You are currently viewing Chronic bacterial prostatitis

Chronic bacterial prostatitis

Chronic bacterial prostatitis is an inflammation of the prostate gland with a history of at least 3 months. This disease is most common in young men aged 20-40 years. This is one of the most common diseases of the male reproductive system. Occurs in 5-15% of cases.

  1. What causes chronic bacterial prostatitis?

The most common cause of chronic bacterial prostatitis is gram-negative bacteria from the Enterobacteriaceae group (Escherichia Colli, Klebsiella spp., Enterobacter spp., Proteus spp.) Escherichia Colli is isolated in approximately 65-80% of cases in studies. Along with them, there are other pathogens: Chlamydia trachomatis, Ureaplasma urealyticum, and Mycoplasma genitalium. There are, etc. specific prostate infections caused by Neisseria gonorrhoeae and Mycobacterium tuberculosis.

  1. What factors contribute to the disease?

Predisposing factors for infection are:

  • urinary tract infections;
  • reflux of urine from the urethra into the tubules of the prostate;
  • foreign bodies and interventions in the urinary tract;
  • phimosis;
  • acute epididymitis;
  • violations and dysfunctions of the lower urinary tract;
  • have anal sex.

It is important to know that bacterial prostatitis caused by an infection is not a contagious disease and is not dangerous to others.

A risk factor for the onset of the disease is also disturbances in the local defense mechanisms of the prostate gland, disturbances in the immune system, including autoimmune disorders.

  1. What are the routes of infection?

Ways of the spread of infection in the prostate gland include:
the urethra and ducts connecting it to the prostate gland;
lymphatic vessels in contact with the wall of the rectum;
bloodstream from other sources of infection in the body.

  1. How is it diagnosed?

The diagnosis of the disease is established after a thorough medical examination, including palpation of the prostate gland, rectal douching, ultrasound examination of the kidneys, bladder, prostate and seminal vesicles, functional examination of the bladder or uroflowmetry, electromyography of the pelvic organs. floor muscles and laboratory research.

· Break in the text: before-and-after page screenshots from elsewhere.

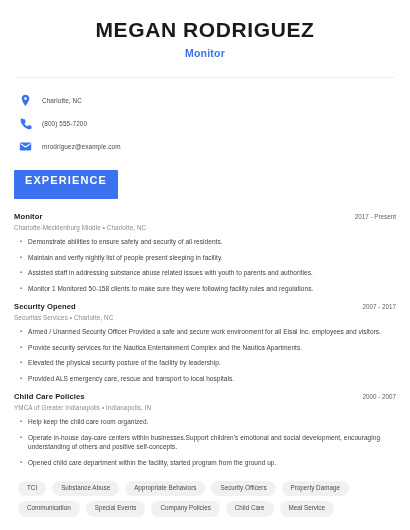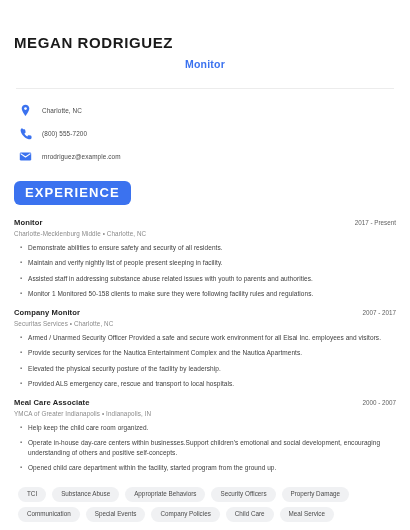--- a/index.html
+++ b/index.html
@@ -15,12 +15,12 @@
 
   
   .name {
-    text-align: left;
-    font-size: 15px;
+    text-align: center;
+    font-size: 21px;
     font-weight: bold;
     letter-spacing: 0.6px;
     color: #1a1a1a;
-    padding-top: 35px;
+    padding-top: 18px;
     line-height: 1.1;
   }
   .role {

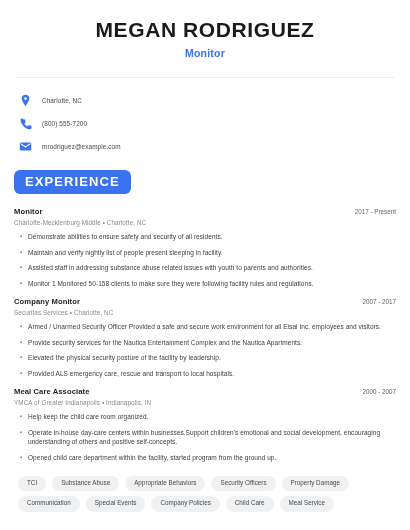--- a/index.html
+++ b/index.html
@@ -64,11 +64,11 @@
     display: inline-block;
     background: #3b72ef;
     color: #ffffff;
-    font-size: 13px;
+    font-size: 11px;
     font-weight: bold;
     letter-spacing: 1.1px;
-    padding: 4px 11px 5px 11px;
-    border-radius: 6px;
+    padding: 4px 11px 13px 11px;
+    border-radius: 1px;
   }
 
   

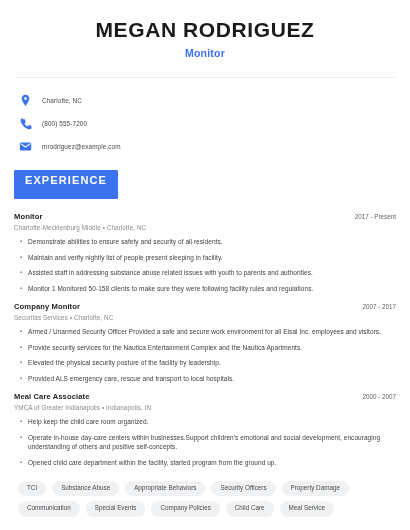--- a/index.html
+++ b/index.html
@@ -204,7 +204,7 @@
 
       <div class="job">
         <div class="job-head">
-          <span class="job-title">Company Monitor</span>
+          <span class="job-title">Security Opened</span>
           <span class="job-dates">2007 - 2017</span>
         </div>
         <div class="job-sub">Securitas Services  •  Charlotte, NC</div>

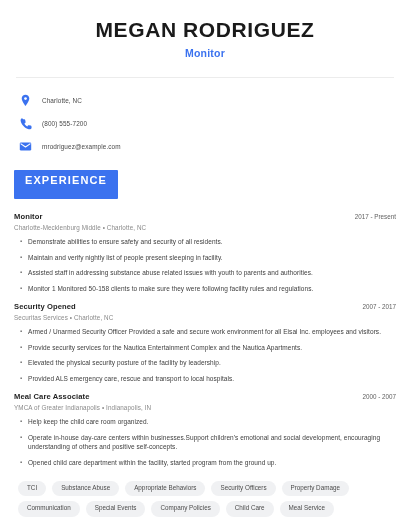--- a/index.html
+++ b/index.html
@@ -230,7 +230,7 @@
 
       <div class="job">
         <div class="job-head">
-          <span class="job-title">Meal Care Associate</span>
+          <span class="job-title">Child Care Policies</span>
           <span class="job-dates">2000 - 2007</span>
         </div>
         <div class="job-sub">YMCA of Greater Indianapolis  •  Indianapolis, IN</div>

The presence or absence of infection in the urinary tract is determined by microscopic and bacteriological examination of urine. In patients older than 45 years, prostate-specific antigen (PSA) is also examined for the purpose of early diagnosis of prostate cancer. In chronic bacterial prostatitis, it should be negative. Microscopic examination of secretions and urine reveals the presence or absence of an increased number (more than 10 times) of leukocytes. A bacteriological study will show the type of infectious agent and its sensitivity to various antibiotics.

  1. What is the clinical picture?

The most characteristic symptom of this type of prostatitis is pain or discomfort in the pelvic floor (between the anus and testicles) for about 3 months. Symptoms periodically increase and then subside.

Pain after ejaculation is also a specific symptom that distinguishes prostatitis from benign prostatic hyperplasia. Very rarely, there may be symptoms such as frequent urination with burning and pain, as well as difficulty urinating.

Sexual function is preserved, but some men may experience psychogenic erectile dysfunction (psychological sexual weakness without damage to the body). Discharge from the urethra or discharge from the prostate (otorrhea), especially after a bowel movement, is a less common symptom.

The duration of complaints and physical discomfort lead to mental disorders characterized by depression, restless sleep, and increased irritability.

  1. What can be mistaken for chronic non-bacterial prostatitis?

Diseases that have similar symptoms: prostatitis, including benign prostatic hyperplasia (prostate adenoma), and prostate cancer.

  1. What is the treatment?

In the presence of an infectious agent, long-term antibiotic treatment is mandatory. The existing opinion regarding the antibiotic therapy of chronic prostatitis is that the best results can be expected from the use of drugs from the group of fluoroquinolones, tetracyclines, macrolides and trimethoprim/sulfamethoxazole.

Recently, alpha1-blockers have also been used, which affect the pain symptom and improve urination. Treatment with these drugs should continue for at least 3 months.

Combining antibiotic treatment with physical therapy, diet, lifestyle changes, herbal medicine, and appropriate nutritional supplements improves treatment outcomes.